A fragile state

So, i've been thinking a lot about why i've been so unhappy and distraught at the present and I think i've been getting to a better understanding. Happiness derives from pleasure and joy from doing things that we love and being around people we love. But lately, I've just been withholding lots of anger, resentment and frustration..mostly apart due to various family issues.

Yet, the one thing that gets to me is that after my parents got divorced, i never felt close to my father again and a part of me, i think went missing despite that my heart was already a little worn...due to other various matters..but his absence in my life was a great loss and continues to be as i grow older. I only recently, heard of his wedding at an earlier time thru my sister and to not have him share that special moment with me: hurt me greatly. : (

I mean I understand that he might be more hesistant to not want to tell me because im share a closer bond with my mother while my sister and him share a closer bond, but it still pained me to know that he wouldn't tell me in person like he did with my sister. Yet, after the divorce he has always been a little less hesistant to want to talk about things...though we did share a moment where we both started crying over difficult times but sadness shouldn't be the bonding connection that brings a father and daughter together. It should be by a common bond of mutual love between a father and his daughter and they should be able to talk about anything.
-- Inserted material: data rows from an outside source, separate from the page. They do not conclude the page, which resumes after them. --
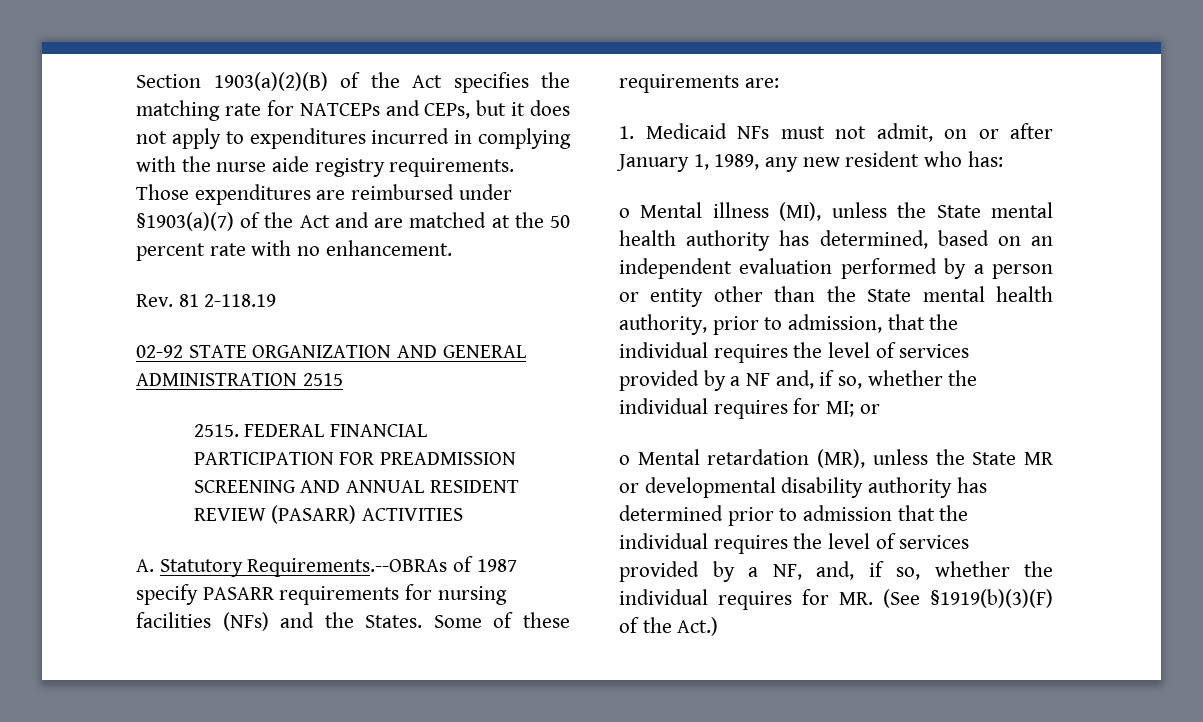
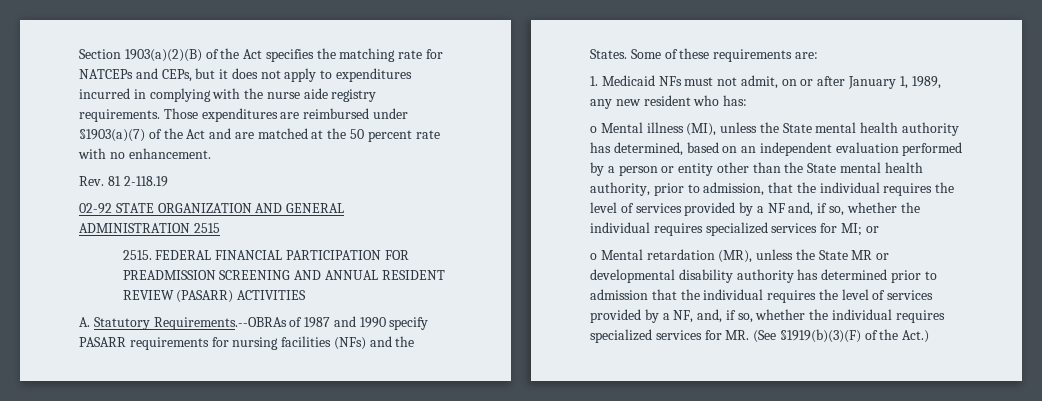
- A. Statutory Requirements.--OBRAs of 1987 specify PASARR requirements for nursing facilities (NFs) and the States.
+ A. Statutory Requirements.--OBRAs of 1987 and 1990 specify PASARR requirements for nursing facilities (NFs) and the States.
- o Mental illness (MI), unless the State mental health authority has determined, based on an independent evaluation performed by a person or entity other than the State mental health authority, prior to admission, that the individual requires the level of services provided by a NF and, if so, whether the individual requires for MI; or
+ o Mental illness (MI), unless the State mental health authority has determined, based on an independent evaluation performed by a person or entity other than the State mental health authority, prior to admission, that the individual requires the level of services provided by a NF and, if so, whether the individual requires specialized services for MI; or
- o Mental retardation (MR), unless the State MR or developmental disability authority has determined prior to admission that the individual requires the level of services provided by a NF, and, if so, whether the individual requires for MR. (See §1919(b)(3)(F) of the Act.)
+ o Mental retardation (MR), unless the State MR or developmental disability authority has determined prior to admission that the individual requires the level of services provided by a NF, and, if so, whether the individual requires specialized services for MR. (See §1919(b)(3)(F) of the Act.)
Unfortunately, this is my life and though i continue to struggle with this matter, i must face reality and realize that things can never be the same no matter how much we want them to be because we can't live in the past. We only have the present and we must deal with what we are given. Furthermore, I will try to continue to love him just as i did before despite the walls that continue to act as a barrier between the two of us.

turtlesuds's picture
Volunteer for the Progressive U Alumni Association

I think you are processing it appropriately though. Knowing that you can't change what is, or your father, is important. Grieving the loss is also important. Losing a parent in that way is painful, and warrants a proper grieving process. Don't minimize the less, and give yourself time and space to feel all those important parts of the grieving process, and know that it is okay. Denial, Anger, Bargaining, Depression and Acceptance.

It is perfectly appropriate to feel sad.